1) Kungen är död; 2) Revolt III; 3) Musik non stop; 4) Kevlarsjäl; 5) Ett tidsfördriv att dö for; 6) Stoppa mig Juni (Lilla ego); 7) En himmelsk drog; 8) Stanna hos mig; 9) Cowboys; 10) Beskyddaren; 11) Berg & dalvana; 12) Insekter; 13) Visslaren
There's a good album there somewhere, underneath all the padding, layers and extraneous minutes....
Hagnesta Hill follows Kent’s climb to the top. The preceding Isola made them huge in their native Sweden and in the surrounding countries, immediately turning them from small town hopefuls on a steady rise to one of the country’s top artists. How bands handle this kind of ascent to fame and, more concretely, the follow-up album is always a question mark, and you often find that the acts start upscaling their efforts to make a self-consciously Big Album to match that big success they're enjoying.
Hagnesta Hill is a Big Album, in more ways than one. Its thirteen tracks rack up a sizeable 60-odd minute length, and most of those songs veer around the 5-7 minute territory. They’re all immaculately polished in their production and layered with studio magic and additional instruments, with pristinely modern, electronic elements slipping into the stylish guitar sound (in 1999 this was still novel and verging on trendy). It's bold, grand and loud. It’s the kind of record that happens when bands unlock an infinite budget and endless high-end studio time, and somewhere in the back of their minds they’re fully aware that they might lose all of that just as fast.
What separates Hagnesta Hill from other albums of its degree is that Kent aren't just trying to repeat Isola's success. Instead, they're actively making moves towards new sounds and using this big breakthrough as means to an end to hone their new ideas. After three albums of effectively polishing the same building blocks until they became sturdy and great, Hagnesta Hill is Kent’s first real piece of evolution: they had already started to play around with more programmed elements and a slicker sound on parts of Isola, and those initial seeds are now starting to grow. While still characterised by their guitars, Kent are making a point about not being defined by them and Hagnesta Hill starts exploring other ways to lead a song.
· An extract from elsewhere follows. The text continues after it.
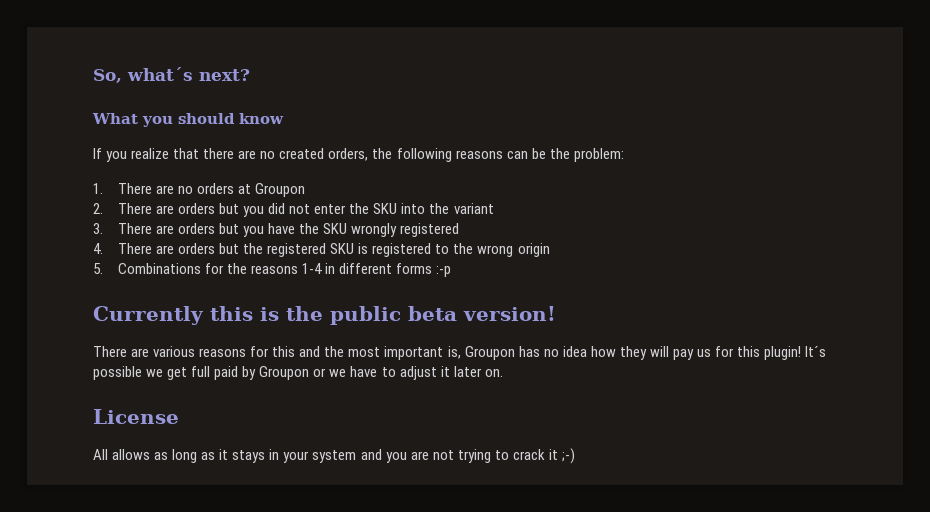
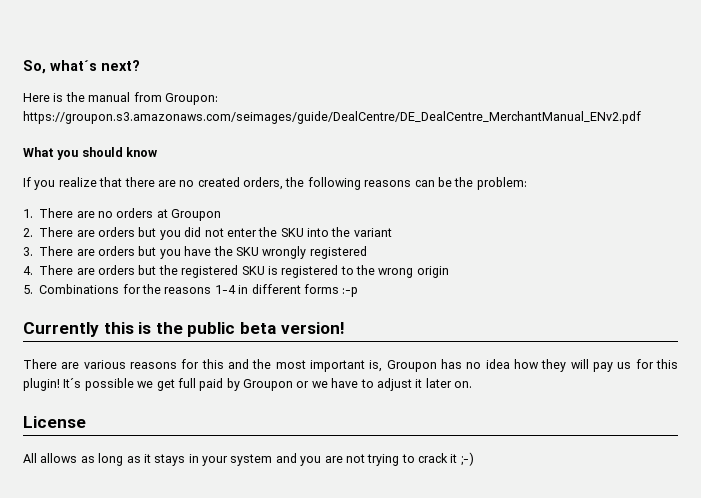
+ Here is the manual from Groupon: https://groupon.s3.amazonaws.com/seimages/guide/DealCentre/DE_DealCentre_MerchantManual_ENv2.pdf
It sees the band heading both towards wider artistic oceans with atmospheric textures and contemplative valleys of sound (the haunted piano of "Ett tidsfördriv att dö for", the ambient ballad "Cowboys"), as well as flirting with unashamed pop hooks with the bass groove and disco beat of “Musik non stop” and the sharp drum processing of “En himmelsk drog”. The electronically laced later half of their career is quietly being foreshadowed here, even if in the core Kent at this stage are still more in tune with their precious 90s rock bands. They're still testing things around more than leaping right into the unknown, and so Hagnesta Hill is a clear transitional record for the band. Those face challenges on their own already - and then Kent go and drown all that progress underneath everything else they've stuffed on the record.
Hagnesta Hill is a record that's altogether too much in every way, and it suffers for it. There's no reason any of its songs should be as long as they are, with even the best cuts deserving a good minute's worth of shaving, and when all piled together the album itself feels like a never-ending marathon. Thirteen tracks doesn't sound like much and there are plenty of almost breezy hour-long records, but Hagnesta Hill feels twice as long not just because of how much the songs meander, but also because Kent haven't actually got all that much to say with them - and so it's like they're piling everything else onto the songs to distract from that. There's little here that feels as inspired as even the most middle-of-the-road cuts of Isola and something like the six-minute plodding dreaminess of "Cowboys" is straight up padding, no matter how important and atmospheric it tries to sound. At worst the band straight-up repeat themselves: the dramatic arena guitar walls of "Kevlarsjäl" are something we've already heard from Kent ten times over, and the closing "Visslaren" is such a retread of Isola's iconic "747" (right down to the 7:47 length) that Kent aren't even trying to hide it. But you can't repeat the same lightning strike twice with the same force, and while the primitive "me like big music" part of my brain can get my foot tapping to its rock-out finale, it's obvious why "Visslaren" gets forgotten when people talk about Kent's bombastic album closers. Even if the horns in the first half are genuinely rather beautiful and their buried reappearance towards the end is inspired.
Hagnesta Hill still managed to achieve what Big Albums are meant to achieve, and it kept Kent's momentum going. On the positive side, Kent learned from their mistakes and swung back onto the race track soon thereafter. On the downside, Hagnesta Hill itself isn’t much of a winner. For someone growing up in the Nordics at the time it feels like an integral part of the cultural zeitgeist and I remember vividly just how widespread its presence was. I keep forgetting about the actual music though, and so it's more a representative of Kent's place in the world at the time rather than something that I'd remember as an actual piece of work. Hagnesta Hill is an alright record, but it's gotten so buried underneath the band's ambitions that it's ended up as one of their least memorable works outside of its context.